55. Zip algorithm

This problem is relatively similar to the previous one, although there are two input ranges instead of just one. The result is again a range of std::pair. However, the two input ranges may hold elements of different types. Again, the implementation shown here contains two overloads:

  • A general-purpose function with iterators as arguments.
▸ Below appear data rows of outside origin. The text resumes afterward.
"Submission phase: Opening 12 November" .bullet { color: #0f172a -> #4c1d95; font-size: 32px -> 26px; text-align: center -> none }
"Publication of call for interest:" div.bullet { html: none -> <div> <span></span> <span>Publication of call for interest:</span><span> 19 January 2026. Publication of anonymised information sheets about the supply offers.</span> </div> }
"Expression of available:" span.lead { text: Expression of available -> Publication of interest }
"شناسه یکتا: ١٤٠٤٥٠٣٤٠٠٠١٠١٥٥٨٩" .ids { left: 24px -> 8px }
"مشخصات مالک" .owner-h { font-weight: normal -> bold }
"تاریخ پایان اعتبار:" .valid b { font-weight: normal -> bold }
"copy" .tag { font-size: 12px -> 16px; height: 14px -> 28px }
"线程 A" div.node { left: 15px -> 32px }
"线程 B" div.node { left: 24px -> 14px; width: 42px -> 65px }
A begin and end iterator for each input range define its bounds, and an output iterator defines the position in the output range where the result must be written.
  • A function that takes two std::vector arguments, one that holds elements of type T and one that holds elements of type U and returns an std::vector<std::pair<T, U>>. This overload simply calls the previous one:
template <typename Input1, typename Input2, typename Output>
void zip(Input1 begin1, Input1 end1,
Input2 begin2, Input1 end2,
Output result)
{
auto it1 = begin1;
auto it2 = begin2;
while (it1 != end1 && it2 != end2)
{
result++ = std::make_pair(*it1++, *it2++);
}
}

template <typename T, typename U>
std::vector<std::pair<T, U>> zip(
std::vector<T> const & range1,
std::vector<U> const & range2)
{
std::vector<std::pair<T, U>> result;

zip(std::begin(range1), std::end(range1),
std::begin(range2), std::end(range2),
std::back_inserter(result));

return result;
}

In the following listing, you can see two vectors of integers zipped together and the result printed on the console:

int main()
{
std::vector<int> v1{ 1, 2, 3, 4, 5, 6, 7, 8, 9, 10 };
std::vector<int> v2{ 1, 1, 3, 5, 8, 13, 21 };

auto result = zip(v1, v2);
for (auto const & p : result)
{
std::cout << '{' << p.first << ',' << p.second << '}' << std::endl;
}
}
..................Content has been hidden....................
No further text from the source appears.